A Comprehensive Scientific Review of What’s Best for Children After Divorce
National Parents Organization to Co-Host Landmark Two-Day Event on Child Custody

BOSTON – An upcoming scientific conference will explore whether judges and parents have been misled for decades about what custody arrangements are best for children when parents do not live together. The International Conference on Shared Parenting 2017 will convene May 29 and 30. Most of the leading researchers in the world will explore over 30 years of research on this topic, which affects over one-third of all children in the U.S.

“For decades, judges and parents have been taught that children need one home, one decision-maker, one bed, and one place to put down their schoolbooks when parents are apart,” said Dr. Ned Holstein, Founder and Chair of the Board of National Parents Organization. For instance,judicial training in Nebraska taught just that, based on documents finally disclosed after a several-year freedom-of-information battle. According to Dr. Holstein, co-host of the conference, “Recent publications by the most eminent researchers suggest the upcoming conference may turn this accepted wisdom on its head. If so, millions of children may be affected.”

The conference, hosted by the Boston-based National Parents Organization and the European-based International Council on Shared Parenting, takes place at the Westin Copley Place Hotel in downtown Boston. The scientific program includes researchers from18 countries, including from Sweden and Australia, where powerful research is possible because shared parenting has been the norm there for years.

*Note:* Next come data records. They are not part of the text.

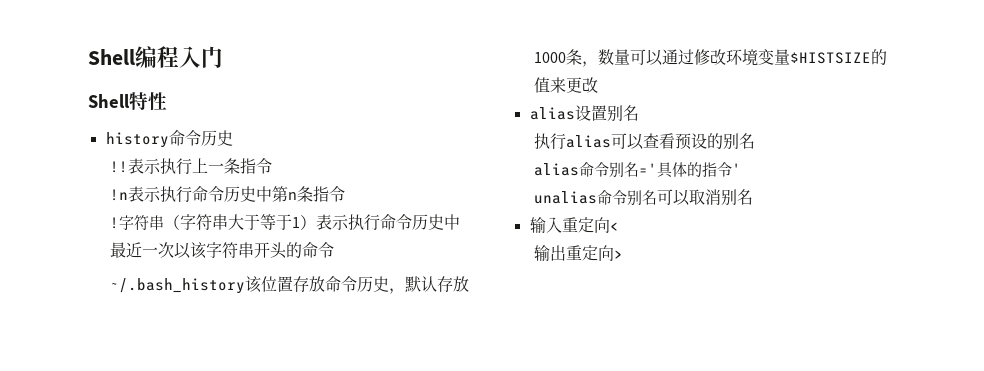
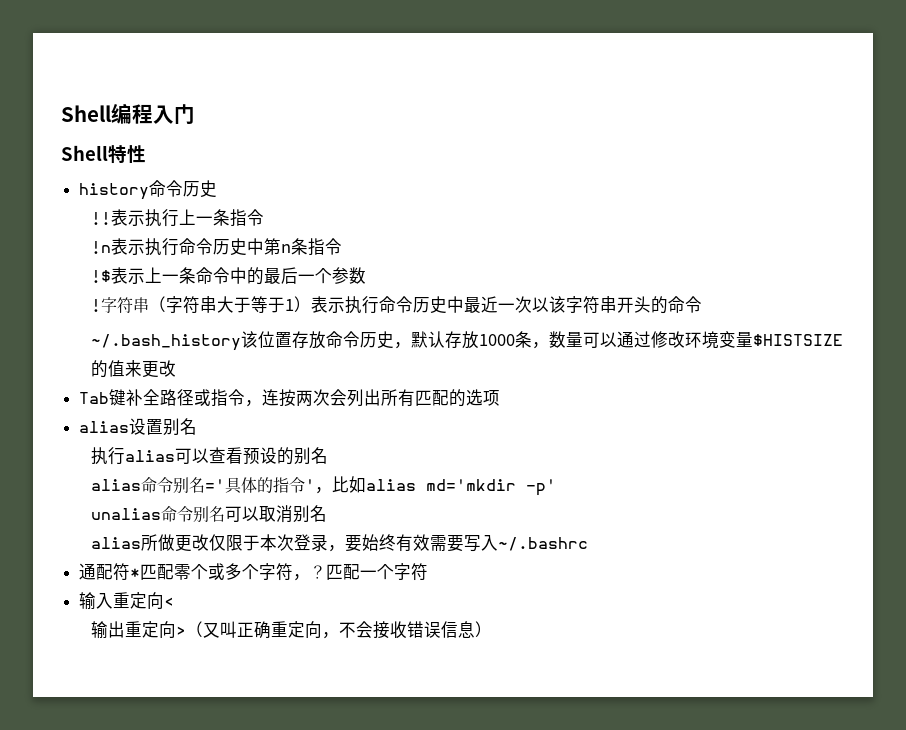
+ !$表示上一条命令中的最后一个参数
+ Tab键补全路径或指令，连按两次会列出所有匹配的选项
- alias命令别名='具体的指令'
+ alias命令别名='具体的指令'，比如alias md='mkdir -p'
+ alias所做更改仅限于本次登录，要始终有效需要写入~/.bashrc
+ 通配符*匹配零个或多个字符，？匹配一个字符
- 输出重定向>
+ 输出重定向>（又叫正确重定向，不会接收错误信息）

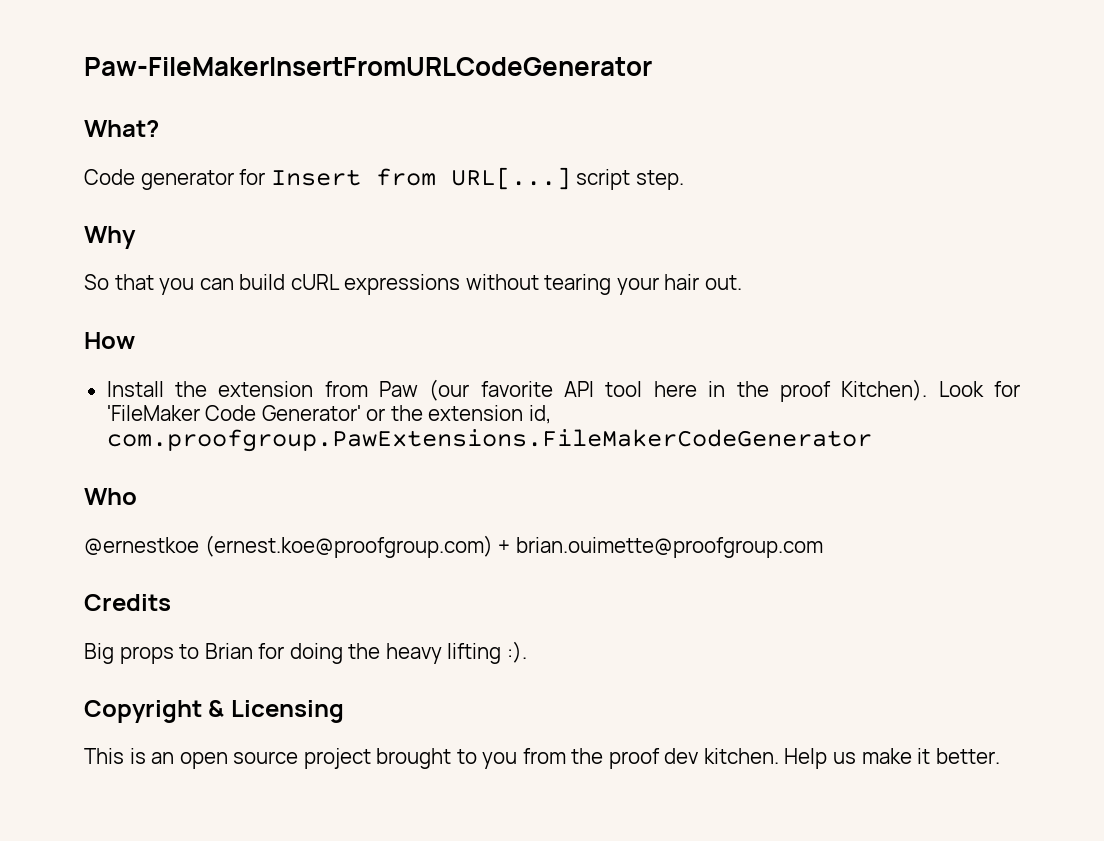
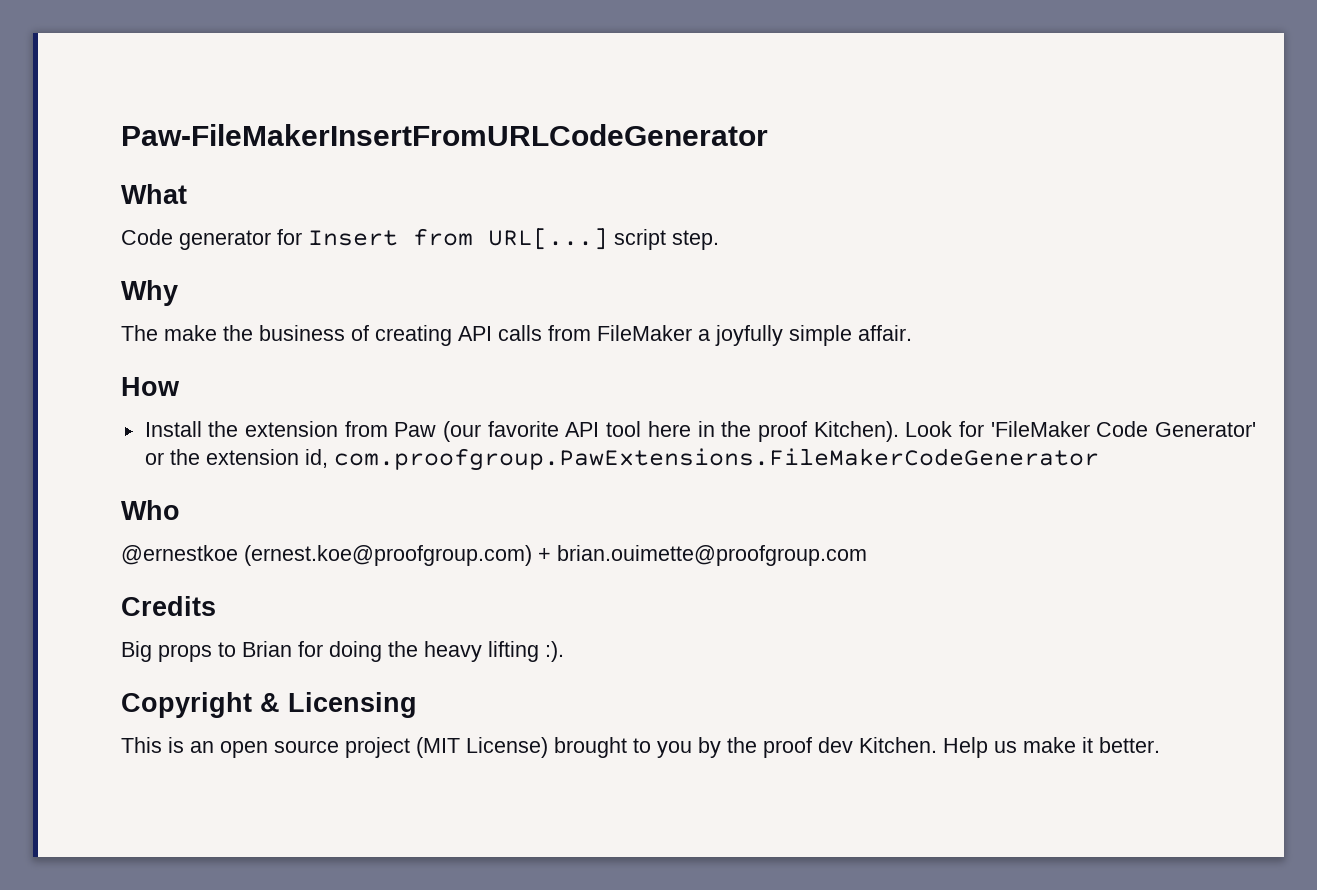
- What?
+ What
- So that you can build cURL expressions without tearing your hair out.
+ The make the business of creating API calls from FileMaker a joyfully simple affair.
- This is an open source project brought to you from the proof dev kitchen.
+ This is an open source project (MIT License) brought to you by the proof dev Kitchen.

Controversial topics will include:

·         Is shared parenting better for children if one parent fights in court for sole custody?

·         Is shared parenting better for infants?

·         What if there is a mild to moderate degree of parental conflict?

·         What if one parent has been the predominant breadwinner and the other has been the predominant caretaker?

·         Is shared parenting simply a way to get reduced child support payments?

·         What about same-sex parents?